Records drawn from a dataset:
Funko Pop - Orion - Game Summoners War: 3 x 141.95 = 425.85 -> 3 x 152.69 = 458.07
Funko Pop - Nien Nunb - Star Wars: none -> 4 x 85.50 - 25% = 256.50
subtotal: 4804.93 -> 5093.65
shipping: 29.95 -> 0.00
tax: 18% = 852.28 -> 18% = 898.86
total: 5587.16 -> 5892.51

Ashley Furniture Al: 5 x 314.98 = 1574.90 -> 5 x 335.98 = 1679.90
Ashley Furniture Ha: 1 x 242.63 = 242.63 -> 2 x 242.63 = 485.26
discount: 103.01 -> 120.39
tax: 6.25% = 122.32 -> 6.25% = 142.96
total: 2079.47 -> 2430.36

...

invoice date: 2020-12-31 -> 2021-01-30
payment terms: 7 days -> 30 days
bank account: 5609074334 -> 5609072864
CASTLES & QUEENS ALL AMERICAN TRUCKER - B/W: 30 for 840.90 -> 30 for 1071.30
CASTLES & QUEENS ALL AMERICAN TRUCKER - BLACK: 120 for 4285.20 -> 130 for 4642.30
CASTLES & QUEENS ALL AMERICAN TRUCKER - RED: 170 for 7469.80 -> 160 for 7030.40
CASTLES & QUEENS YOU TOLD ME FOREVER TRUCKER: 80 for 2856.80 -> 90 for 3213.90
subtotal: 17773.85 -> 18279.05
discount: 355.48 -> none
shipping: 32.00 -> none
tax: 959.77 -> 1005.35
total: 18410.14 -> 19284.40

==

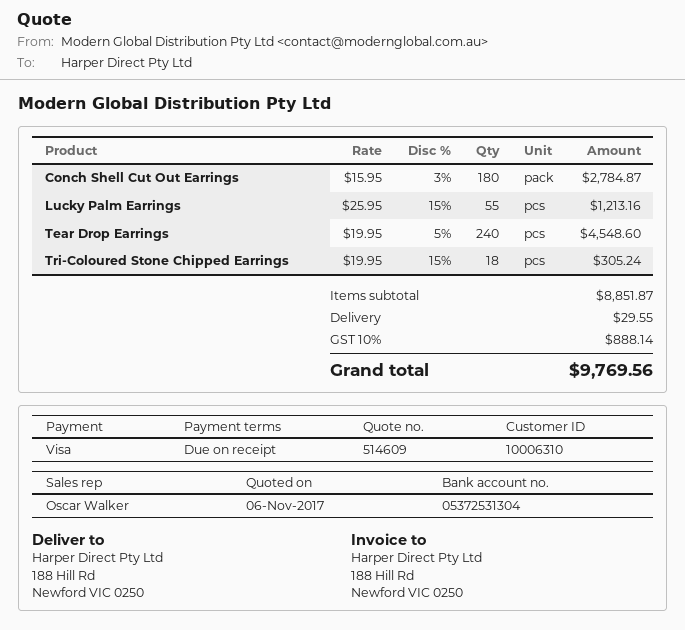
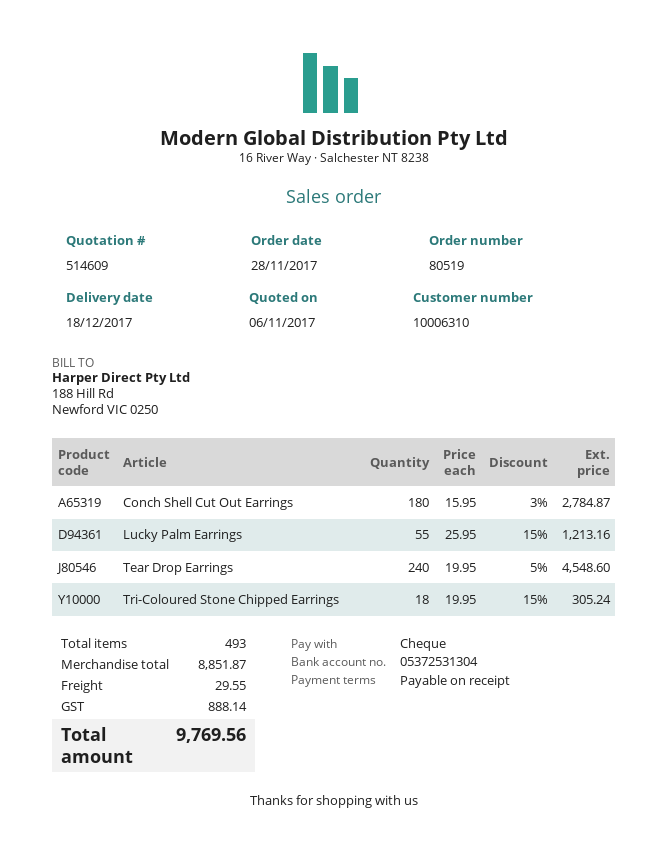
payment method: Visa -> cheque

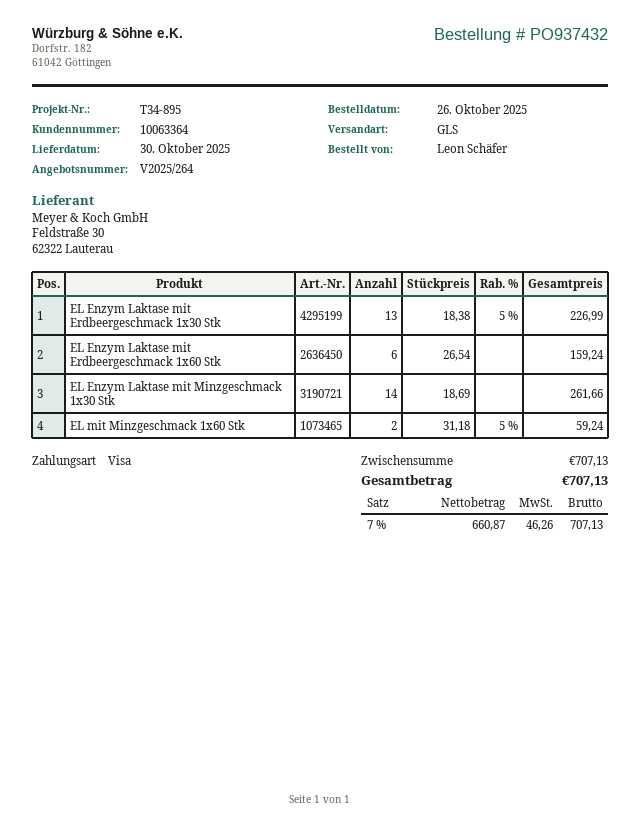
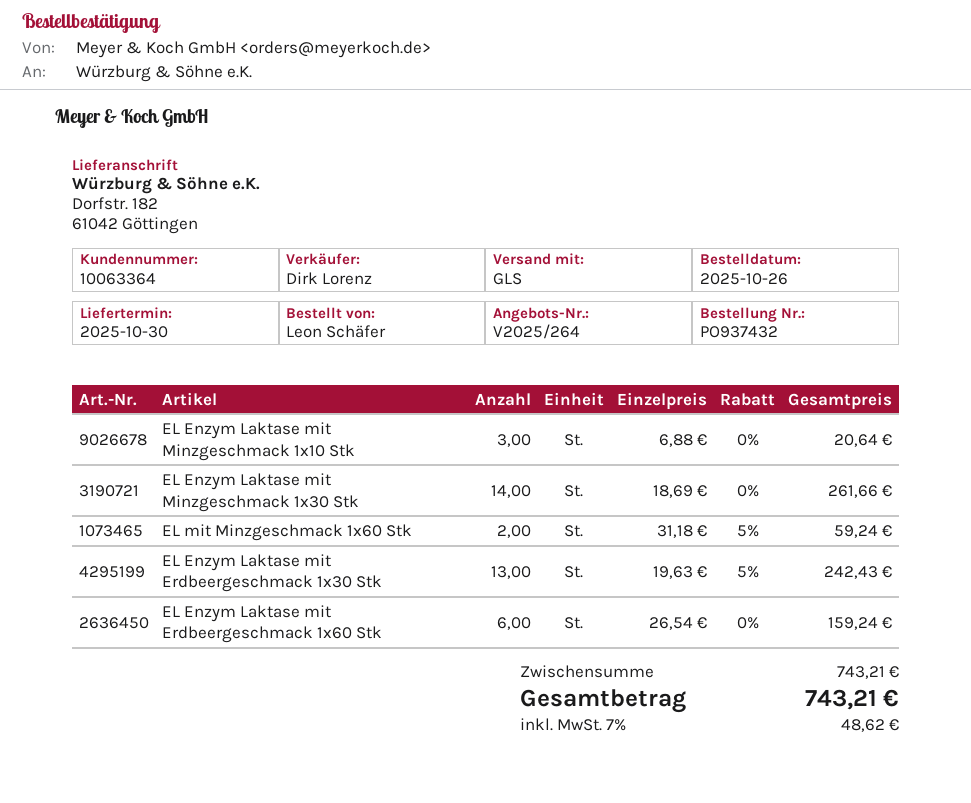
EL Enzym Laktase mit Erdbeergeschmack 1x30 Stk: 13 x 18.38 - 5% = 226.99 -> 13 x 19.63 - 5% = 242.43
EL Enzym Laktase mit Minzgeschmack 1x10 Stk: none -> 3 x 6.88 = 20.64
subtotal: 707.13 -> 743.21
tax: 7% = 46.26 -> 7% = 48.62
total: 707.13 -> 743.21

[EXERCISE DESCRIPTION] Above are the entries. Copy exactly the part that opens with the line containing "Funko Pop - Orion" and closes with the line containing "total: 2079.47 -> 2430.36", and no more.

[WORKED SOLUTION]
Funko Pop - Orion - Game Summoners War: 3 x 141.95 = 425.85 -> 3 x 152.69 = 458.07
Funko Pop - Nien Nunb - Star Wars: none -> 4 x 85.50 - 25% = 256.50
subtotal: 4804.93 -> 5093.65
shipping: 29.95 -> 0.00
tax: 18% = 852.28 -> 18% = 898.86
total: 5587.16 -> 5892.51

Ashley Furniture Al: 5 x 314.98 = 1574.90 -> 5 x 335.98 = 1679.90
Ashley Furniture Ha: 1 x 242.63 = 242.63 -> 2 x 242.63 = 485.26
discount: 103.01 -> 120.39
tax: 6.25% = 122.32 -> 6.25% = 142.96
total: 2079.47 -> 2430.36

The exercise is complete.